**ACTIVITY:** Once you reach the line that contains "Cattails Leather Earrings - Coastal: 1", retype it and every line after it exactly, ending with the last line of the entries.
----- PROVIDED RECORDS -----
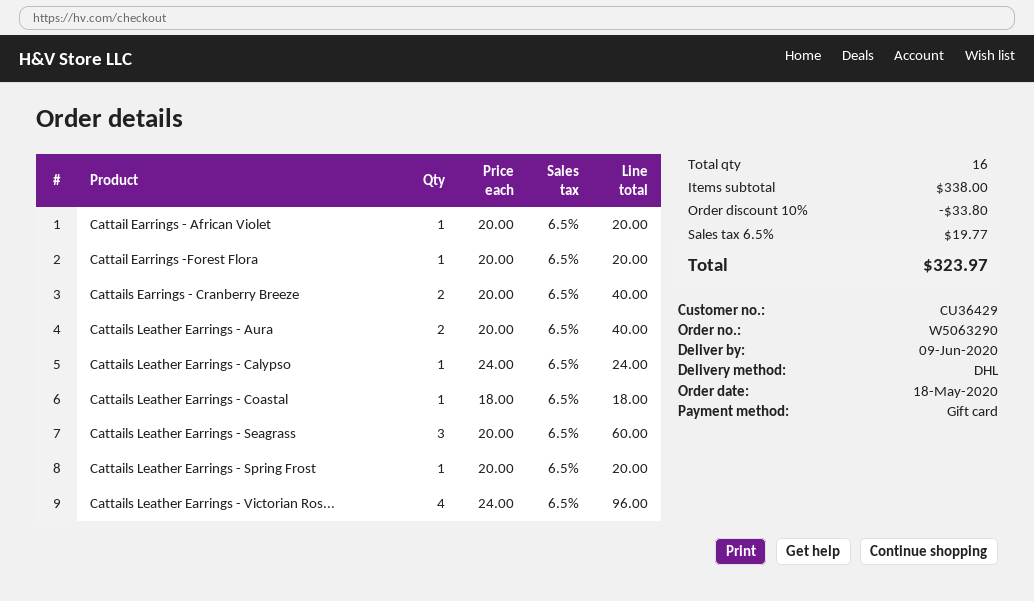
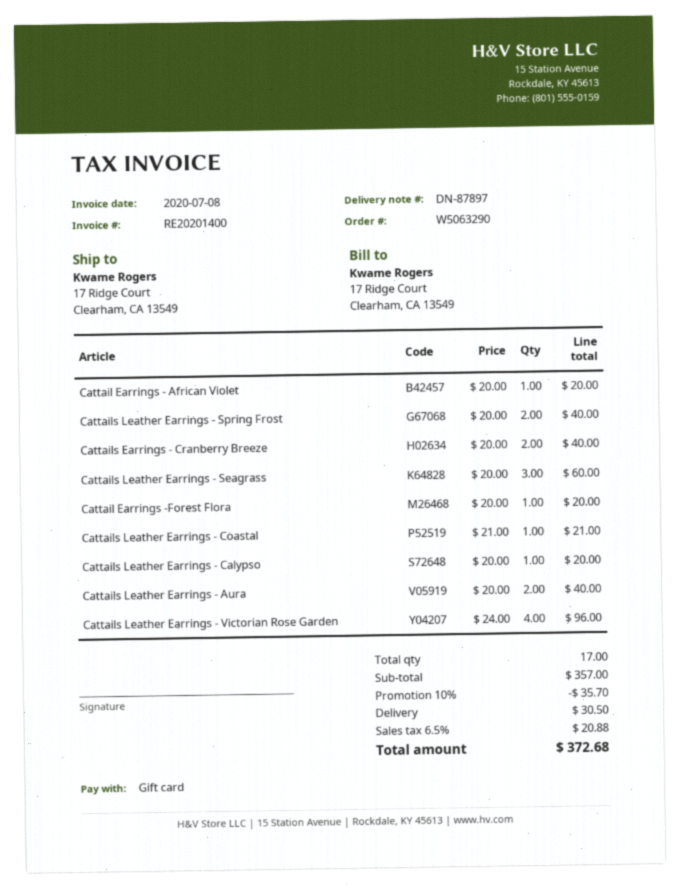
Cattails Leather Earrings - Calypso: 1 x 24.00 = 24.00 -> 1 x 20.00 = 20.00
Cattails Leather Earrings - Coastal: 1 x 18.00 = 18.00 -> 1 x 21.00 = 21.00
Cattails Leather Earrings - Spring Frost: 1 x 20.00 = 20.00 -> 2 x 20.00 = 40.00
total quantity: 16 -> 17
subtotal: 338.00 -> 357.00
discount: 10% = 33.80 -> 10% = 35.70
shipping: none -> 30.50
tax: 6.5% = 19.77 -> 6.5% = 20.88
total: 323.97 -> 372.68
-----
**REPLY:**
Cattails Leather Earrings - Coastal: 1 x 18.00 = 18.00 -> 1 x 21.00 = 21.00
Cattails Leather Earrings - Spring Frost: 1 x 20.00 = 20.00 -> 2 x 20.00 = 40.00
total quantity: 16 -> 17
subtotal: 338.00 -> 357.00
discount: 10% = 33.80 -> 10% = 35.70
shipping: none -> 30.50
tax: 6.5% = 19.77 -> 6.5% = 20.88
total: 323.97 -> 372.68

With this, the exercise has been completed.